Could you restate word for word every line from the one containing "(137, 260) none -> [177,255,218,267] - PHP" to the end of the records, and nothing else?

+--

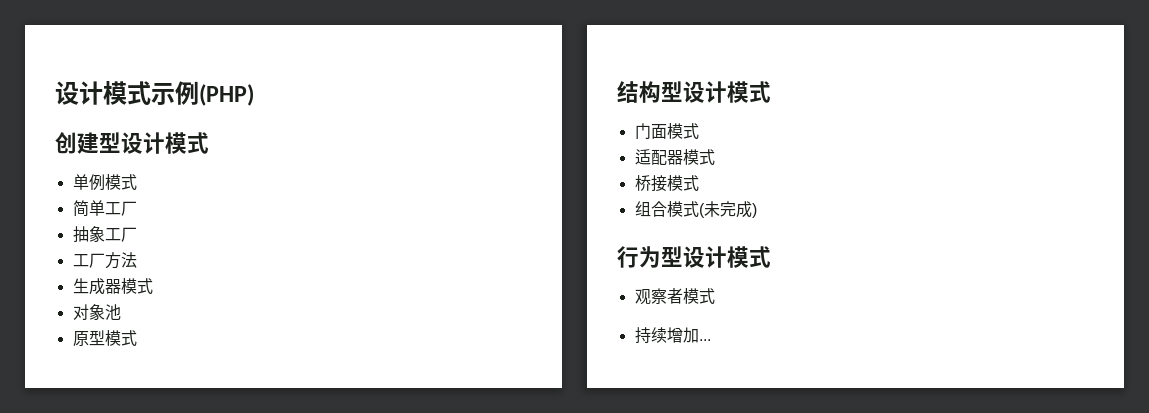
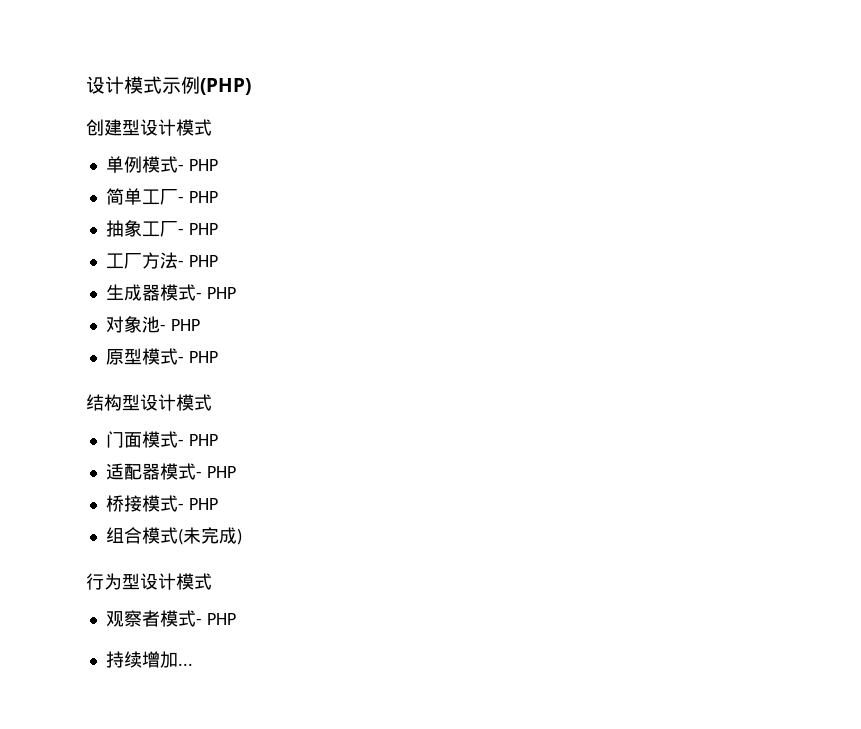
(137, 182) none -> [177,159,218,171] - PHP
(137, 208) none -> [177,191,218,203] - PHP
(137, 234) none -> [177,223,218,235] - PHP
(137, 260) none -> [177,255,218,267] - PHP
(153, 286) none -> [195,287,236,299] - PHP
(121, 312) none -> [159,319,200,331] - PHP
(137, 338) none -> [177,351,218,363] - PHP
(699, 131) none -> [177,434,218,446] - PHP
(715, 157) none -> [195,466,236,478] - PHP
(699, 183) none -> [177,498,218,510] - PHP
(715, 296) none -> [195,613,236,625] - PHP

+--

• [Response below]:
(137, 260) none -> [177,255,218,267] - PHP
(153, 286) none -> [195,287,236,299] - PHP
(121, 312) none -> [159,319,200,331] - PHP
(137, 338) none -> [177,351,218,363] - PHP
(699, 131) none -> [177,434,218,446] - PHP
(715, 157) none -> [195,466,236,478] - PHP
(699, 183) none -> [177,498,218,510] - PHP
(715, 296) none -> [195,613,236,625] - PHP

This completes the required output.